Pension warning sparks savings concern
A new report released this week by the Commons Work and Pensions Select Committee warns that any further increase in the state pension age could mean many workers die before receiving any payouts. In a climate where debt is rising and impacting more and more older workers, the news is another reminder of the importance of taking control of your finances sooner rather than later.
Questioning the ‘triple lock’ guarantee
The report, carried out by the Institute for Fiscal Studies on behalf of the select committee, found that the state pension age would need to rise to 70.5 years old by 2060 to maintain current levels of government spending. That’s higher than the average male life expectancy in 26 areas of England and 162 areas of Scotland.
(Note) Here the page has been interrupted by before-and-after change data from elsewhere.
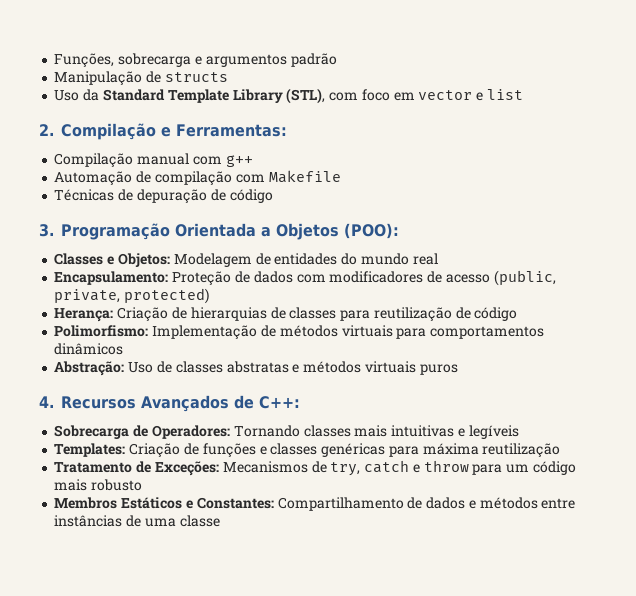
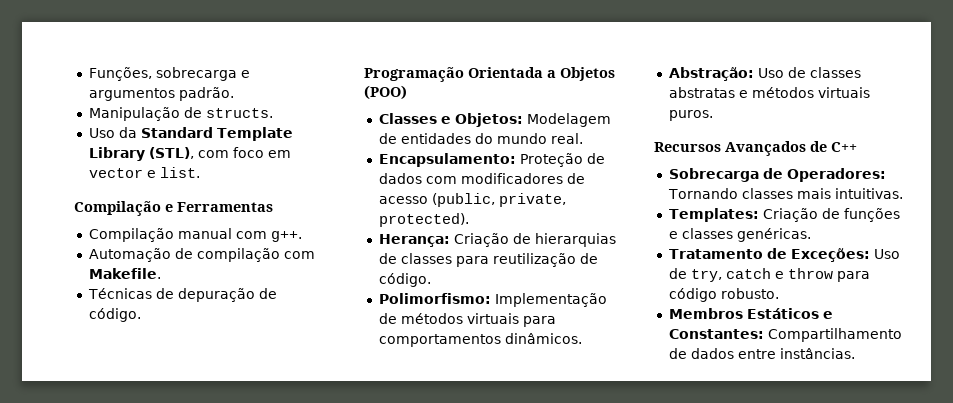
- Funções, sobrecarga e argumentos padrão
+ Funções, sobrecarga e argumentos padrão.
- Manipulação de structs
+ Manipulação de structs.
- Uso da Standard Template Library (STL), com foco em vector e list
- 2. Compilação e Ferramentas:
+ Uso da Standard Template Library (STL), com foco em vector e list.
+ Compilação e Ferramentas
- Compilação manual com g++
+ Compilação manual com g++.
- Automação de compilação com Makefile
+ Automação de compilação com Makefile.
- Técnicas de depuração de código
- 3. Programação Orientada a Objetos (POO):
+ Técnicas de depuração de código.
+ Programação Orientada a Objetos (POO)
- Classes e Objetos: Modelagem de entidades do mundo real
+ Classes e Objetos: Modelagem de entidades do mundo real.
- Encapsulamento: Proteção de dados com modificadores de acesso (public, private, protected)
+ Encapsulamento: Proteção de dados com modificadores de acesso (public, private, protected).
- Herança: Criação de hierarquias de classes para reutilização de código
+ Herança: Criação de hierarquias de classes para reutilização de código.
- Polimorfismo: Implementação de métodos virtuais para comportamentos dinâmicos
+ Polimorfismo: Implementação de métodos virtuais para comportamentos dinâmicos.
- Abstração: Uso de classes abstratas e métodos virtuais puros
- 4. Recursos Avançados de C++:
+ Abstração: Uso de classes abstratas e métodos virtuais puros.
+ Recursos Avançados de C++
- Sobrecarga de Operadores: Tornando classes mais intuitivas e legíveis
+ Sobrecarga de Operadores: Tornando classes mais intuitivas.
- Templates: Criação de funções e classes genéricas para máxima reutilização
+ Templates: Criação de funções e classes genéricas.
- Tratamento de Exceções: Mecanismos de try, catch e throw para um código mais robusto
+ Tratamento de Exceções: Uso de try, catch e throw para código robusto.
- Membros Estáticos e Constantes: Compartilhamento de dados e métodos entre instâncias de uma classe
+ Membros Estáticos e Constantes: Compartilhamento de dados entre instâncias.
With pensioners now an average of £20 per week better off than working households, the committee is arguing for an end to the ‘triple lock’ guarantee, which ensures pensions rise at 2.5% or average earnings (whichever is highest) every year.
Rising debt among older age groups
Although retirement can seem a distant prospect, workers would be wise to look at their monetary situation early. Recent stats from insolvency service Creditfix suggest that the average age of people seeking help for problem debt is rising. And with personal debt levels growing at 10.6% per year, there’s a risk that more people will face difficulties as they approach retirement.
The trend is particularly pronounced in certain areas – while 35% fewer people in Edinburgh sought help with debt repayments last quarter, it was the opposite in Bristol, with 27% more people needing support.
Taking control in an uncertain climate
The government has committed to its triple lock pensions guarantee until at least 2020, so the prospect of a rising state pension age remains very real. And in an uncertain economic climate, consumers would be wise to ensure that they are not overburdened with debt.
With interest rates at historic lows, now may be the time to consider spending your savings on reducing your debt, and cutting charges and risk. In the long run, this may help with ensuring financial stability.